Warner Bros. folks have been holding secret "funeral screenings" of Batgirl
It's not clear how much footage from Leslie Grace's film is being shown at these screenings for the shuttered movie's cast and crew
It’s pretty much accepted wisdom at this point that those of us in the general public—at least, outside of the single test screening that reportedly helped seal the movie’s doom—are probably never going to see HBO Max’s shuttered Batgirl. For one thing, while the movie was reported as being 90 percent completed, or more, before Warner Bros. Discovery CEO David Zaslav pulled the plug on it a few weeks back, that’s not the same as “in a state where it can plausibly be released.” (Look to Zack Snyder’s Justice League, which required an extremely expensive finishing process and months of work before it could be unleashed to sate a baying public.) And second, any such release would screw up the main reason the company shuttered the movie in the first place: So they could write it off as a loss on their taxes. (Because god help them if this thing actually succeeded!)

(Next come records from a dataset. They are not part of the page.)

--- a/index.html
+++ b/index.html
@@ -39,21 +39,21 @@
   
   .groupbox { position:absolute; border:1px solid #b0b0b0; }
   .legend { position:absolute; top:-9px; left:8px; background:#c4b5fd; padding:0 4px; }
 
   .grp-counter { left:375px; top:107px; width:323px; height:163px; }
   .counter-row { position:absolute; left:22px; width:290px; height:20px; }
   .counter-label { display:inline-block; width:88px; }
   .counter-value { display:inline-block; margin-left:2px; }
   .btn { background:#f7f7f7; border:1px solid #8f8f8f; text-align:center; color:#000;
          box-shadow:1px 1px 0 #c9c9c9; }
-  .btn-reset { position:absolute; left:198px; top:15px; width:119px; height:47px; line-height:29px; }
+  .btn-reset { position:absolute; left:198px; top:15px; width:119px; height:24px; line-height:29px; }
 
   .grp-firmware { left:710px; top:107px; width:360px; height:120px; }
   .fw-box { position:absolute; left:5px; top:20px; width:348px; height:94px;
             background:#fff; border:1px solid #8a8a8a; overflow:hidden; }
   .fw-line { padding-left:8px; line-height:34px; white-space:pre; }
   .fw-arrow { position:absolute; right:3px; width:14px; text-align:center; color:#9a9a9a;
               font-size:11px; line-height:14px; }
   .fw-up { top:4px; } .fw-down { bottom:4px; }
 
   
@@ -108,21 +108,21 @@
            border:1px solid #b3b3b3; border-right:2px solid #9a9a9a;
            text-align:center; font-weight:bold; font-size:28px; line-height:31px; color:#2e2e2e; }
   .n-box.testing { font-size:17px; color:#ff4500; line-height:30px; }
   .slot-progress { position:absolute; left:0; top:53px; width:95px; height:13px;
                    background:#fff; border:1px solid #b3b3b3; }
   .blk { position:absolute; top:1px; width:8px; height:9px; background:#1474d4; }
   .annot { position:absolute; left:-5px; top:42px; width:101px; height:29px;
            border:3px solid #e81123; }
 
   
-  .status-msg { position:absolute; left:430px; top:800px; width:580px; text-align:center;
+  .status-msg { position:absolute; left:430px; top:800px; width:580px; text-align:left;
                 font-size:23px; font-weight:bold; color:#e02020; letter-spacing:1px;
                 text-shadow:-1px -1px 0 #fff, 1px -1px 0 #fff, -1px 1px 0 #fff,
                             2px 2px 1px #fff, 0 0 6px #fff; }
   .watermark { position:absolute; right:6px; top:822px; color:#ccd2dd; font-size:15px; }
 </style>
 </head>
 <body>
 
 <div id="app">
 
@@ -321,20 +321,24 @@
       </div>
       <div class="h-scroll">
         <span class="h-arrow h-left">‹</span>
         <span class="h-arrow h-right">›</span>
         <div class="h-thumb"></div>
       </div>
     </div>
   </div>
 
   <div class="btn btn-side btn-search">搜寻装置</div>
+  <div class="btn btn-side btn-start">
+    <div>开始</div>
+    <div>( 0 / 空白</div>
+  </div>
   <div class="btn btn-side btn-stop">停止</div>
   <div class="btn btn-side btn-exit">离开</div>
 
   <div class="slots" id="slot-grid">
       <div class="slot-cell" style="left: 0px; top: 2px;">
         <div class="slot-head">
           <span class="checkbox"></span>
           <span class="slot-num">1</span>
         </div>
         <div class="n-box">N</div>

Still, that doesn’t mean nobody’s getting to see Leslie Grace’s take on Batgirl (or Michael Keaton’s return to the cape and cowl for the first time in decades): Per THR, there are apparently “secret” screenings of footage from the movie being held on the Warner Bros. lot this week, “for people who worked on the movie, both cast and crew, as well as representatives and executives.” Descriptions of the viewings of the uncompleted film refer to these as “funeral screenings,” which is, y’know, an absolute hell of a phrase.

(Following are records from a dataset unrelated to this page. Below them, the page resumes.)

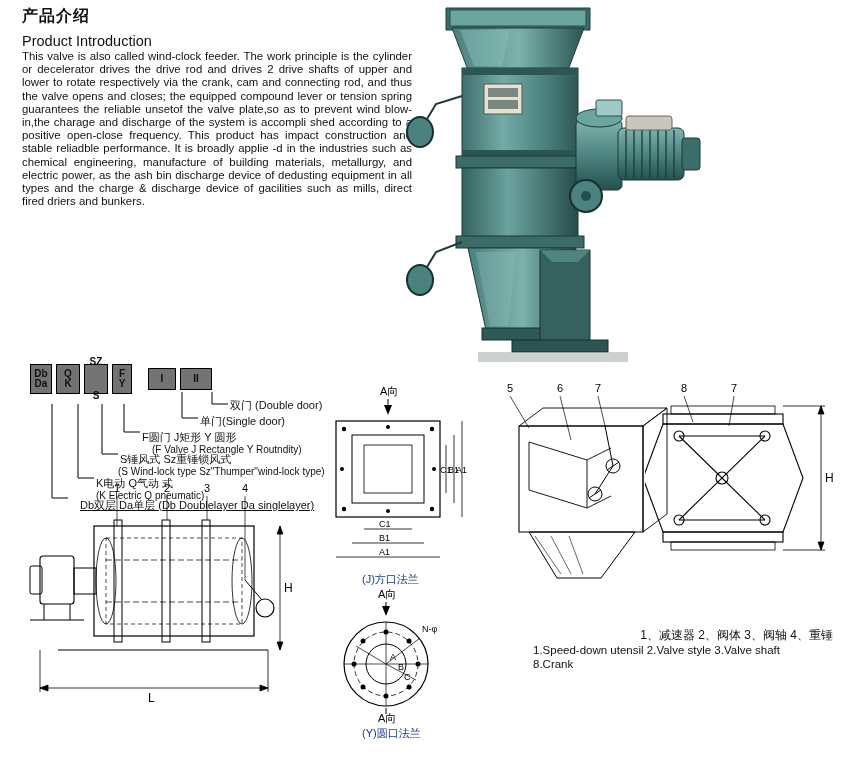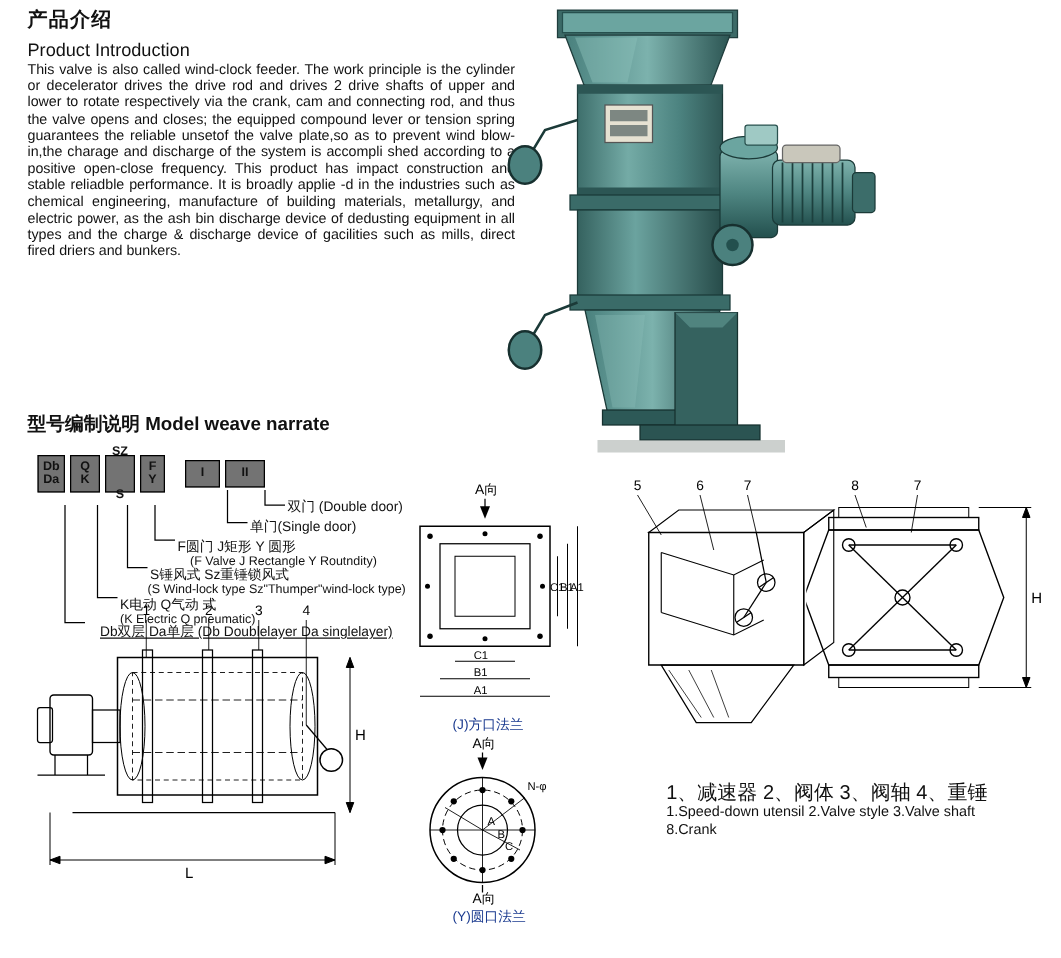--- a/index.html
+++ b/index.html
@@ -41,35 +41,34 @@
   .legend{position:absolute;font-size:11px;white-space:nowrap;}
 
   
   .photo{position:absolute;left:390px;top:0px;width:459px;height:375px;}
   .photo svg{display:block;}
 
   
   .drawing{position:absolute;}
   .cap{position:absolute;font-size:11px;color:#1a3a8f;}
   .legend-list{position:absolute;left:533px;top:628px;width:300px;font-size:11.5px;line-height:14.5px;}
-  .legend-list .cn{font-size:16px;}
+  .legend-list .cn{font-size:12px;text-align:right;}
   svg text{font-family:"Liberation Sans", sans-serif;}
 </style>
 </head>
 <body>
 
 <div class="page">
 
   <div class="left-col">
     <div class="cn-title">产品介绍</div>
     <div class="en-title">Product Introduction</div>
     <p class="en-body">This valve is also called wind-clock feeder. The work principle is the cylinder or decelerator drives the drive rod and drives 2 drive shafts of upper and lower to rotate respectively via the crank, cam and connecting rod, and thus the valve opens and closes; the equipped compound lever or tension spring guarantees the reliable unsetof the valve plate,so as to prevent wind blow-in,the charage and discharge of the system is accompli shed according to a positive open-close frequency. This product has impact construction and stable reliadble performance. It is broadly applie -d in the industries such as chemical engineering, manufacture of building materials, metallurgy, and electric power, as the ash bin discharge device of dedusting equipment in all types and the charge &amp; discharge device of gacilities such as mills, direct fired driers and bunkers.</p>
   </div>
 
-  <div class="model-head">型号编制说明 Model weave narrate</div>
 
   <div class="code-row">
     <div class="cbox w1 two-line">
       <span>Db</span>
       <span>Da</span>
     </div>
     <div class="cbox w2 two-line">
       <span>Q</span>
       <span>K</span>
     </div>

It’s not clear how much of the film is being shown at these events—directors Adil El Arbi and Bilall Fallah have previously said that they don’t have access to their own footage at this point, so we don’t know what’s been assembled together. Whatever exists, though, is soon to be locked away, presumably so that Warner Bros. Discovery can convincingly tell the IRS that it won’t be profiting in any way from the film—the dream, of course, of any truly major artistic creator.